So, it is official now. My marriage is now recognized in both countries.
I must admit that I never gave much thought to the legalities of getting married. Somehow I thought that both governments would talk to each other and arrange all the paperwork on my behalf. Silly me, I know.
However, the beaurocratic side of things has been much less painful than it could have been. I mean, I did get married in England, under English law. All I had to do was to let the Spanish consulate know after all had happened. I married en June 09 and didn’t send all the paperwork until January 10. Yes, I took my time.

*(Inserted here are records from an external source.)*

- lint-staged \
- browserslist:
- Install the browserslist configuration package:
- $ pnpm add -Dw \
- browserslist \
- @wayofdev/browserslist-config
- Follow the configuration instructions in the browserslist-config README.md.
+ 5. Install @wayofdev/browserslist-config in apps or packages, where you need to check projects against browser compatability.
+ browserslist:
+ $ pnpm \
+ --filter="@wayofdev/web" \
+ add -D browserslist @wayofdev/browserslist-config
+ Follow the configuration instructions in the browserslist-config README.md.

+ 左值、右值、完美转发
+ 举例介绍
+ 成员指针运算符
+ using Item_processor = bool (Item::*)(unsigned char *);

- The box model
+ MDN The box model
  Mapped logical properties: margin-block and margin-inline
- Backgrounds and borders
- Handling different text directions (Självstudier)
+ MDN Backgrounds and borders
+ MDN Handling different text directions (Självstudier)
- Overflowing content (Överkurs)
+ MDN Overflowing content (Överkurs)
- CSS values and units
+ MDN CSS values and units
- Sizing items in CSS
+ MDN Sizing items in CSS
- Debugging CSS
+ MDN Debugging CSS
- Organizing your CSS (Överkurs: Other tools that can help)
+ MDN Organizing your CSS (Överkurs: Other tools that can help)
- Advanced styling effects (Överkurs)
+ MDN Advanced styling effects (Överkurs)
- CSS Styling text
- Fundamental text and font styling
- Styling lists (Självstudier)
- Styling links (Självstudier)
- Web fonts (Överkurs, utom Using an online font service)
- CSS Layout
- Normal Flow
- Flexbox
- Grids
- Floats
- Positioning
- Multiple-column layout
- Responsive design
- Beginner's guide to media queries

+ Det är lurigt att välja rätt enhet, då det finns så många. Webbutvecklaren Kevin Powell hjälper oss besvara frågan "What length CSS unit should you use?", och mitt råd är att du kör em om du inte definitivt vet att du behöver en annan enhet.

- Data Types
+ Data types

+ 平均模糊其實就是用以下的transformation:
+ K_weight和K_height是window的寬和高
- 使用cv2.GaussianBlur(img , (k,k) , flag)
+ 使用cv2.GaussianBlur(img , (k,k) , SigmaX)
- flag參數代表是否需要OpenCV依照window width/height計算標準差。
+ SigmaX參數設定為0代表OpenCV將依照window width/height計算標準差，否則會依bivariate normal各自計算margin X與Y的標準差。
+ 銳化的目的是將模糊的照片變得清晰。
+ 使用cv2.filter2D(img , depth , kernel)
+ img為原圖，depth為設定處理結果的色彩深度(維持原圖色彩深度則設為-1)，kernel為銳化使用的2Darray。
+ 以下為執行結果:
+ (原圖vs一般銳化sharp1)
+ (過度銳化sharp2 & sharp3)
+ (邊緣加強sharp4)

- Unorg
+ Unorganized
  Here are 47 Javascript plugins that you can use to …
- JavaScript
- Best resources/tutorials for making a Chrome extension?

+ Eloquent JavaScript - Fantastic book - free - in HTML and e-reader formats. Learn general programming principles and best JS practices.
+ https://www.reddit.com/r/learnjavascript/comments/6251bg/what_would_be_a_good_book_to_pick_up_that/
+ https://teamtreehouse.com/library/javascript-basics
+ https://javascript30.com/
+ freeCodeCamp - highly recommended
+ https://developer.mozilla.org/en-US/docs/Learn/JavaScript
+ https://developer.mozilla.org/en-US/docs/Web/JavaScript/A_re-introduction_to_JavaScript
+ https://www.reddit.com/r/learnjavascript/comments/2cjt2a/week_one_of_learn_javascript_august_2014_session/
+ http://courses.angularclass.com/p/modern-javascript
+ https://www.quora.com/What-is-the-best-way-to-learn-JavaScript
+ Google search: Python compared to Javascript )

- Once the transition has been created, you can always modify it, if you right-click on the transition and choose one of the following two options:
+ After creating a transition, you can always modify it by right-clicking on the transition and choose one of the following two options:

I had to send the original and a copy of the marriage certificate, the originals and copies of both Jon’s and mine birth certificates, some Spanish consulate form, filled in with the same details repeated again, and copies of our passports. Nothing had to be translated. Ah, and a self addressed and stamped envelope big enough for them to send me the Family Book. The only time that I had to contact the Spanish Consulate about anything was when I wasn’t sure about the size of the envelope. Not having seen a Family Book in years, I had no idea of its size and whether it would fit in the envelope I had, or not. I was very lucky to get my phone call answered the first and only time I called, as I’ve heard of many a case where constant telephone calls to the Consulate never get answered. Hopefully, I won’t have to contact them ever again.
Now, about the Family Book.
Some people think that having an actual paper-book, hand written with a ball pen, is soooo last century and very backwards. Especially in the second decade of the 21st century, when everything is computarised. However, I think it’s very cute. The fact that I have that book here with me, I can touch it, I can feel it.. It’s got a special thing about it. Yes, it can get lost. Yes, it can get damaged (my mum’s always had a huge coffee stain on it). And yes, it’s a pain in the arse having to do all your beaurocratic paperwork face-to-face because someone has to write in the damn book. But I feel a tiny bit more special for having it, much better than just being another entry in a huge computer database.
This long tradition of the Family Book is, however, going to end soon, as it was recently approved in Spain that the paper version of the Family Book will disappear towards a computarised system. In a way, I think it’s a shame. On the other hand, it’s evolution, baby.